Moises Velasquez-Manoff was on the road to Tijuana, where he'd meet a man who would infect him with hookworms.
So begins An Epidemic of Absence, Velasquez-Manoff's new book about a tantalizing hypothesis for a modern medical mystery: Why autoimmune diseases, in which a person's immune system attacks their own body, are becoming more common, even as infectious and parasitic diseases are beaten back. (Read an excerpt from the book)
According to Velasquez-Manoff and the scientists he writes about, it's no coincidence. A fast-growing body of research suggests that immune systems, produced by millions of years of evolution in a microbe-rich world, rely on certain exposures to calibrate themselves. Disrupt those exposures, as we have through modern medicine, food and lifestyle, and things go haywire.
Velasquez-Manoff, who has several immune-related disorders, including food allergies and alopecia, had heard about the "hookworm underground" – people who infect themselves with parasites in the hopes of restoring immune balance. Though it's something he now recommends against doing, it marked the beginning of a reportorial journey into a frontier of science and health.
Wired talked to Velasquez-Manoff about his experiences.
Wired: What would parasites have to do with food allergies or alopecia?
Velasquez-Manoff: Parasites modulate your immune response. When you have them, the number of cells involved in tamping down inflammation increases. These cells have a bystander effect. They end up tamping down on all sorts of inflammation, not just that induced by parasites – and food allergy is an inflammation that's inappropriate. You shouldn't be throwing this huge response at what are essentially harmless pieces of plant. Your immune system has made a mistake. When you have parasites, the theory goes, your immune system is less prone to making these mistakes.
Wired: You also write that parasites and other microbes don't just keep the immune system from overreacting, but also help it know what to react to.
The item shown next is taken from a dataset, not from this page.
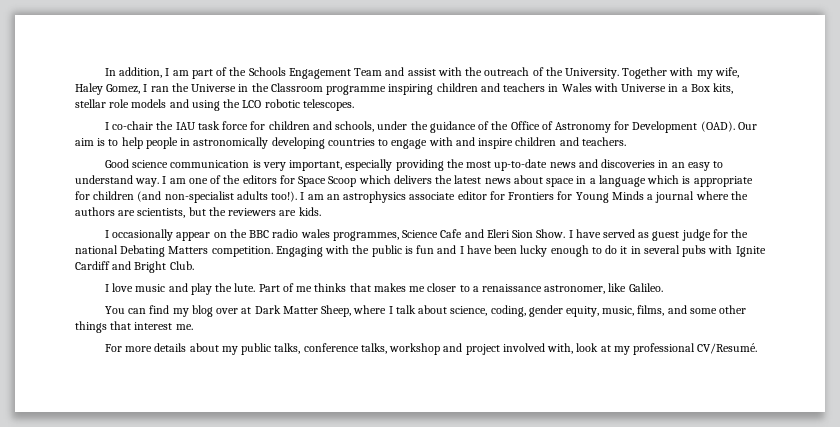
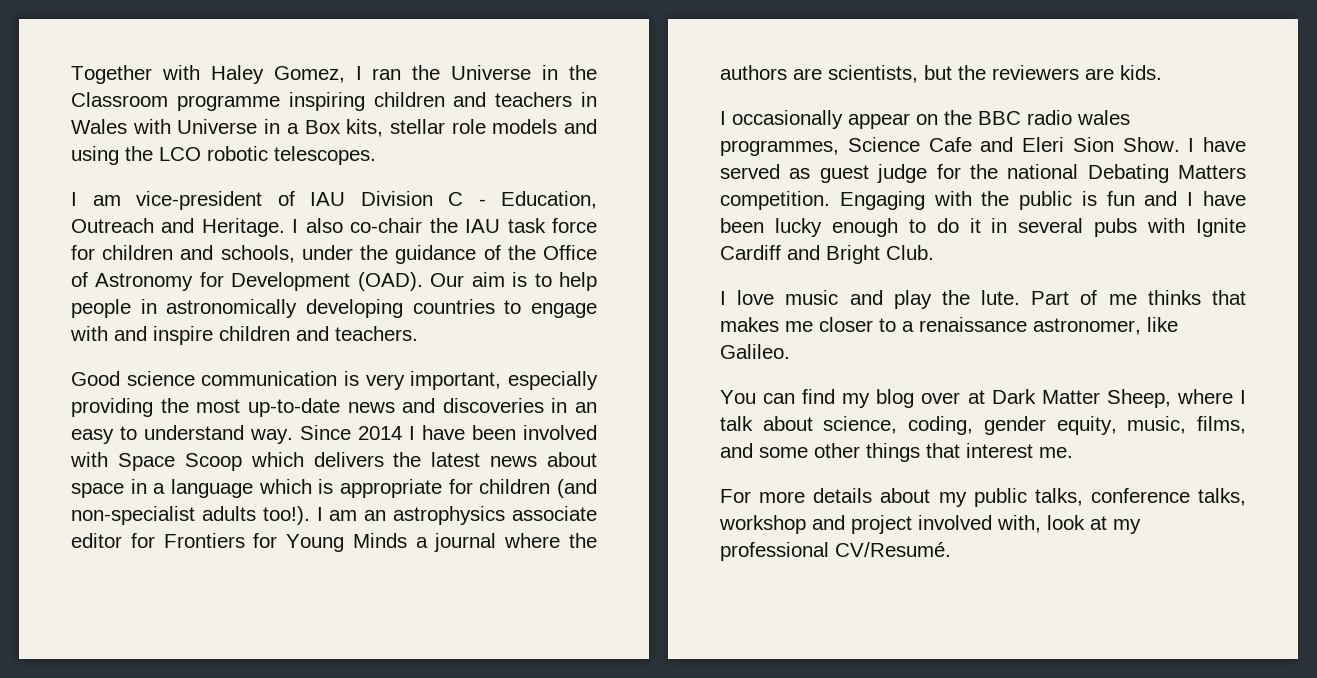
[104,67,739,79] In addition, I am part of the Schools Engagement Team and assist with the outreach of the University. Together with my wife, -> [71,65,200,84] Together with
(109, 126) none -> [92,191,597,210] [71,218,343,237] am vice-president of IAU Division C - Education, Outreach and Heritage. I also
[162,175,295,184] I am one of the editors for -> [300,425,597,440] [70,452,108,467] Since 2014 I have been involved with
Velasquez-Manoff: That's how it ended up. These things are so intertwined. One way to look at it is this: Let's say you need 15 percent of all your T-cells to be regulatory T-cells. Your effector T-cells determine what to attack, and your regulatory t-cells help you stop attacking. If you're dropped into the world with those 15 percent already pre-programmed, and parasites induce another 10 percent, you end up with an immune system that doesn't work. You’ll get overwhelmed by invaders. You’re too soft. So as an adaptation, only 5 percent of your T-regs are pre-programmed. You get the parasite exposures, you get your extra 10 percent induced, and you're at the golden level. Now if you take away the parasites, you’re left with inadequate T-regs. That’s kind of the story. We're not born with enough immune regulation; we rely on other organisms to get us to the right level, because they were always around.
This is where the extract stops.